Medications labeled with clinical consideration 4 are affected by a pharmacodynamic gene, and thus reflect an issue with the drug’s mechanism of action. Variation in these genes predicts a moderately reduced response to certain medications. Since pharmacodynamic genes do not affect metabolism, it is unlikely that adjusting the dose will improve efficacy.
5: CYP2D6 genotype indicates that this patient may experience increased frequency of side effects but also greater symptom improvement in those who find the treatment tolerable.
Clinical consideration 5 specifically applies to atomoxetine (Strattera®) when a patient is a CYP2D6 poor metabolizer. This is based on evidence which shows that CYP2D6 poor metabolizers treated with atomoxetine experienced an increased frequency of side effects but also significantly greater improvement in ADHD symptoms compared to extensive (normal) metabolizers.1
6: Use of this drug may increase risk of side effects.
Clinical consideration 6 indicates that an individual may have an increased risk for side effects when taking this medication. This can be due to variation in one or more pharmacokinetic genes that may predict slower than normal metabolism of certain medications, which may result in higher levels of medication in the system. It could also be due to an effect caused by one of the pharmacodynamic genes.
7: Serum level may be too low in smokers.
Clinical consideration 7 only applies if the individual is a smoker, and indicates that smoking may increase the metabolism of that medication. This is because smoking induces CYP1A2 in patients who already have an increased activity for this enzyme.2-5 The reaction is not caused by the nicotine, but rather by inhaling the burning hydrocarbons.4 When you see clinical consideration 2 coupled with clinical consideration 7, it means that if the individual is a smoker, they are expected to metabolize that medication even more quickly than someone who is an ultrarapid metabolizer and does not smoke.
8: FDA label identifies a potential gene-drug interaction for this medication.
9: Per FDA label, this medication is contraindicated for this genotype.
When medications are labeled with clinical consideration 8, it alerts the healthcare provider and patient that the FDA has made a statement in the package insert that may have pharmacogenomic implications for a person with this genotype taking this medication. Clinical consideration 9 indicates that the FDA has declared this medication contraindicated for a person with this genotype.
10: While this medication does not have clinically proven genetic markers that allow it to be categorized, it may be an effective choice based on other clinical factors.

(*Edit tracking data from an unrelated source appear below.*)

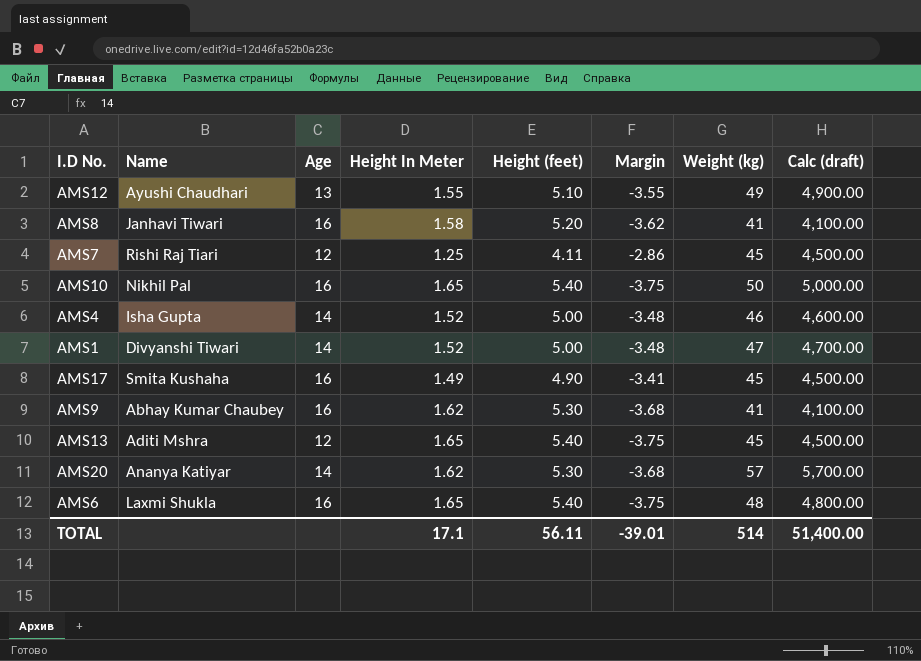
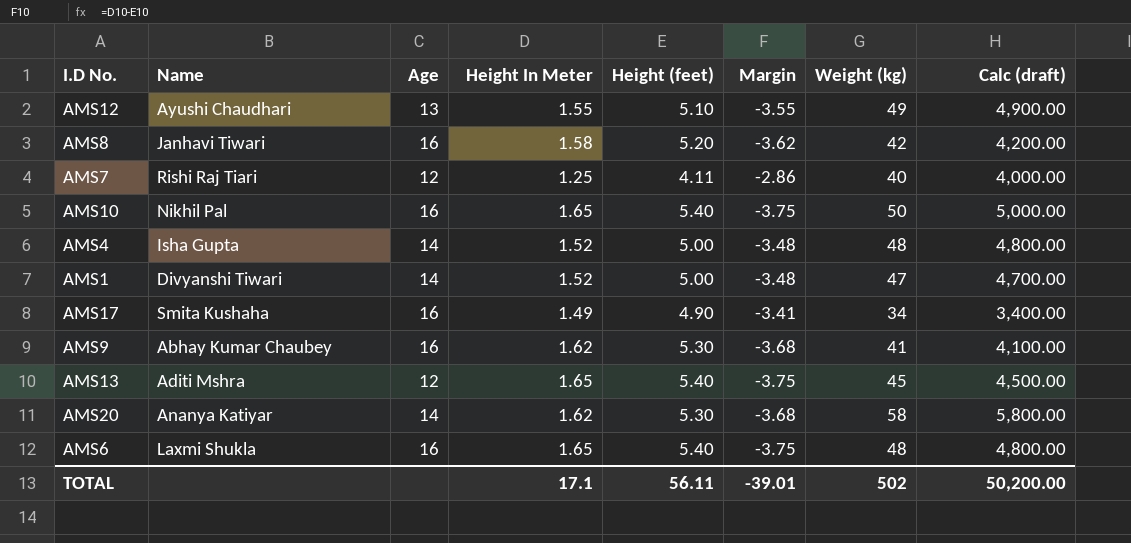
AMS8 | Weight (kg): 41 -> 42
AMS8 | Calc (draft): 4,100.00 -> 4,200.00
AMS7 | Weight (kg): 45 -> 40
AMS7 | Calc (draft): 4,500.00 -> 4,000.00
AMS4 | Weight (kg): 46 -> 48
AMS4 | Calc (draft): 4,600.00 -> 4,800.00
AMS17 | Weight (kg): 45 -> 34
AMS17 | Calc (draft): 4,500.00 -> 3,400.00
AMS20 | Weight (kg): 57 -> 58
AMS20 | Calc (draft): 5,700.00 -> 5,800.00
TOTAL | Weight (kg): 514 -> 502
TOTAL | Calc (draft): 51,400.00 -> 50,200.00

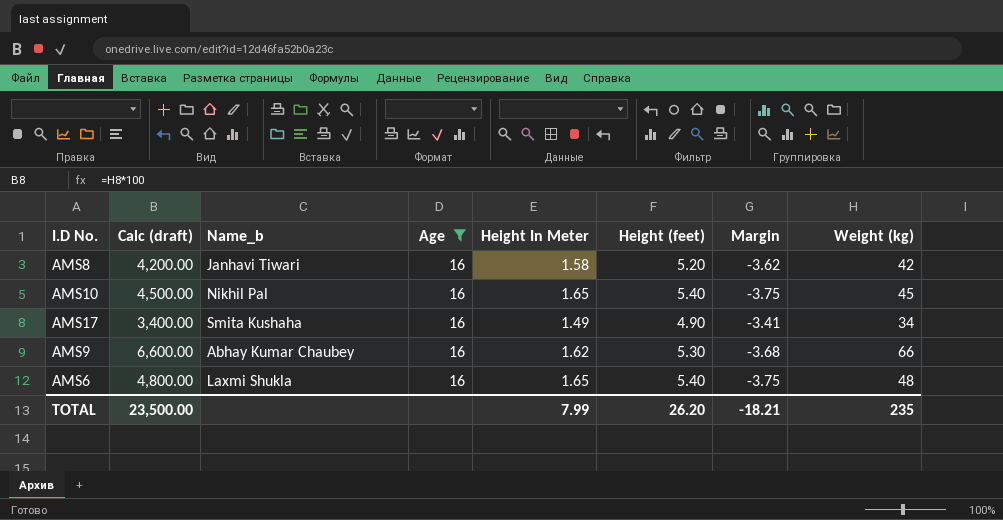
filter: none -> Age = 16
column Calc (draft) | position: 8 -> 2
column name: Name -> Name_b
AMS10 | Calc (draft): 5,000.00 -> 4,500.00
AMS10 | Weight (kg): 50 -> 45
AMS9 | Calc (draft): 4,100.00 -> 6,600.00
AMS9 | Weight (kg): 41 -> 66
TOTAL | Calc (draft): 50,200.00 -> 23,500.00
TOTAL | Height In Meter: 17.1 -> 7.99
TOTAL | Height (feet): 56.11 -> 26.20
TOTAL | Margin: -39.01 -> -18.21
TOTAL | Weight (kg): 502 -> 235

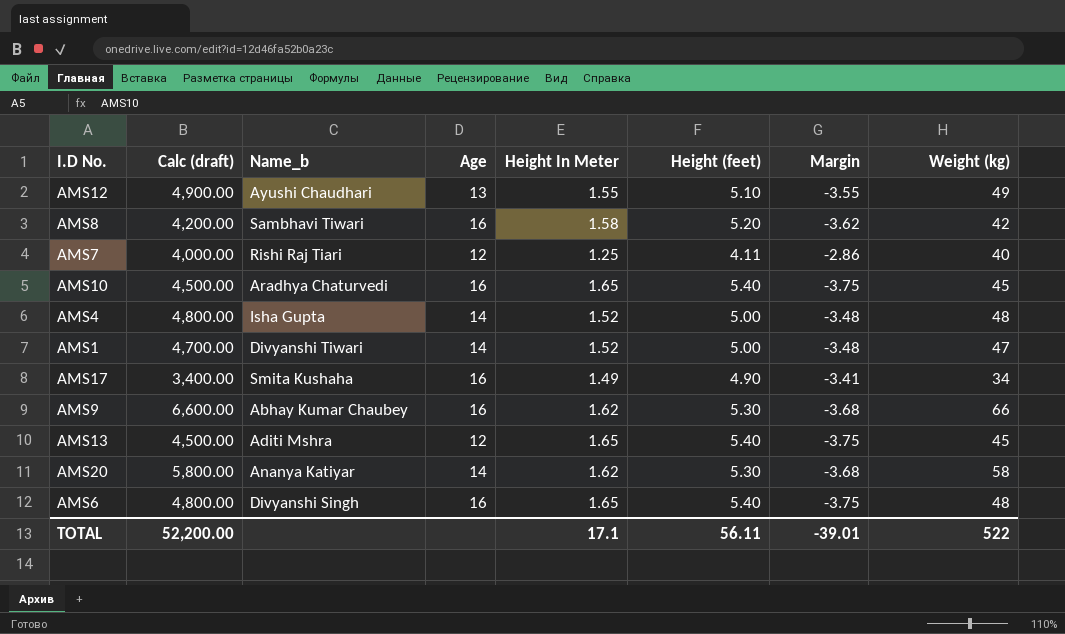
filter: Age = 16 -> none
AMS8 | Name_b: Janhavi Tiwari -> Sambhavi Tiwari
AMS10 | Name_b: Nikhil Pal -> Aradhya Chaturvedi
AMS6 | Name_b: Laxmi Shukla -> Divyanshi Singh
TOTAL | Calc (draft): 23,500.00 -> 52,200.00
TOTAL | Height In Meter: 7.99 -> 17.1
TOTAL | Height (feet): 26.20 -> 56.11
TOTAL | Margin: -18.21 -> -39.01
TOTAL | Weight (kg): 235 -> 522

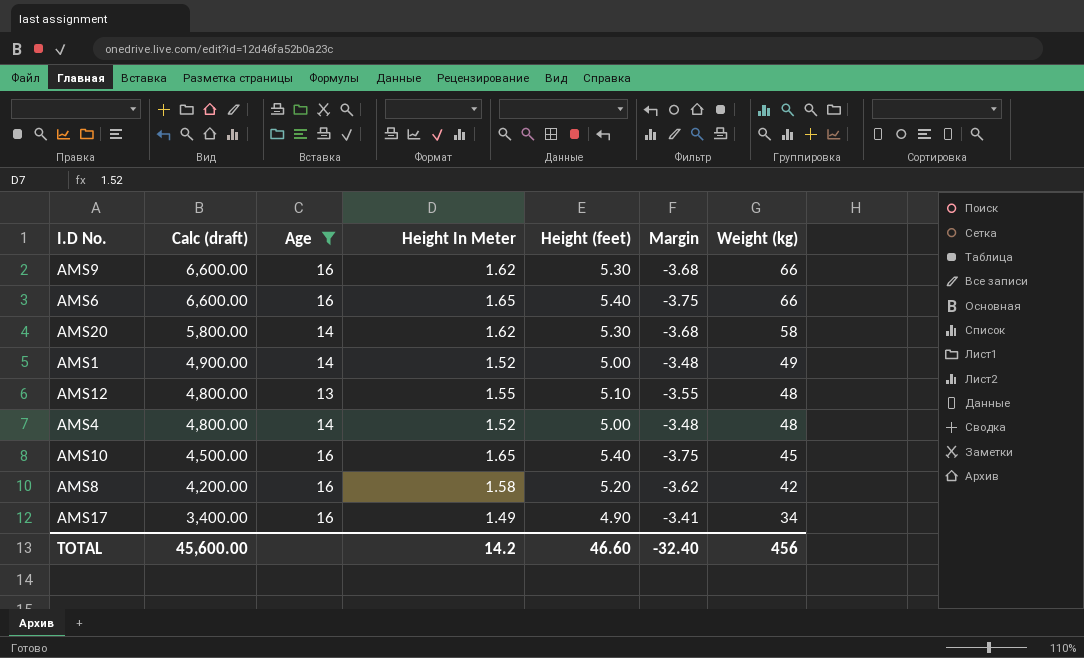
filter: none -> Age != 12
row order: none -> Calc (draft) descending
column Name_b | position: 3 -> none
AMS6 | Calc (draft): 4,800.00 -> 6,600.00
AMS6 | Weight (kg): 48 -> 66
AMS1 | Calc (draft): 4,700.00 -> 4,900.00
AMS1 | Weight (kg): 47 -> 49
AMS12 | Calc (draft): 4,900.00 -> 4,800.00
AMS12 | Weight (kg): 49 -> 48
TOTAL | Calc (draft): 52,200.00 -> 45,600.00
TOTAL | Height In Meter: 17.1 -> 14.2
TOTAL | Height (feet): 56.11 -> 46.60
TOTAL | Margin: -39.01 -> -32.40
TOTAL | Weight (kg): 522 -> 456

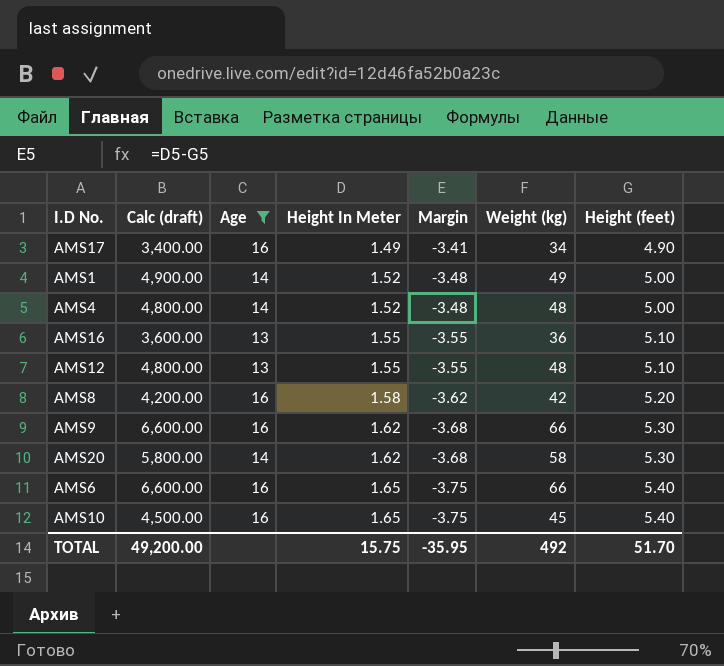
row order: Calc (draft) descending -> Height In Meter ascending
column Height (feet) | position: 5 -> 7
row AMS16: none -> 3,600.00 | 13 | 1.55 | -3.55 | 36 | 5.10
TOTAL | Calc (draft): 45,600.00 -> 49,200.00
TOTAL | Height In Meter: 14.2 -> 15.75
TOTAL | Margin: -32.40 -> -35.95
TOTAL | Weight (kg): 456 -> 492
TOTAL | Height (feet): 46.60 -> 51.70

Clinical consideration 10 is associated with medications in the gray “No Proven Genetic Markers” category, meaning that genetic markers have not yet been discovered to reliably predict which genes are involved in the metabolism and/or therapeutic efficacy of these medications. Due to this lack of evidence, we are not currently able to categorize them or provide actionable recommendations.

Clinical considerations provide valuable information about why a medication does not fall in the green category. Healthcare providers can rely on these to help them think about how to potentially use a medication that is affected by genetic variation. Clinical considerations can also be used to help guide discussions with patients about treatment decisions.


  1. Michelson, D. et al. CYP2D6 and clinical response to atomoxetine in children and adolescents with ADHD. J Am Acad Child Adolesc Psychiatry. 46(2), 242-251 (2007).
  2. Dobrinas, M. et al. Impact of smoking, smoking cessation, and genetic polymorphisms on CYP1A2 activity and inducibility. Clin. Pharmacol. Ther. 90, 117–125 (2011).
  3. Kroon, L. A. Drug interactions with smoking. Am. J. Heal. Pharm. 64, 1917–1921 (2007).
  4. Zevin, S. & Benowitz, N. Drug Interactions with Tobacco Smoking. Clin. Pharmacokinet. 36, 425–438 (1999).
  5. Tantcheva-Poór, I., Zaigler, M., Rietbrock, S. & Fuhr, U. Estimation of cytochrome P-450 CYP1A2 activity in 863 healthy Caucasians using a saliva-based caffeine test. Pharmacogenetics 9, 131–144 (1999).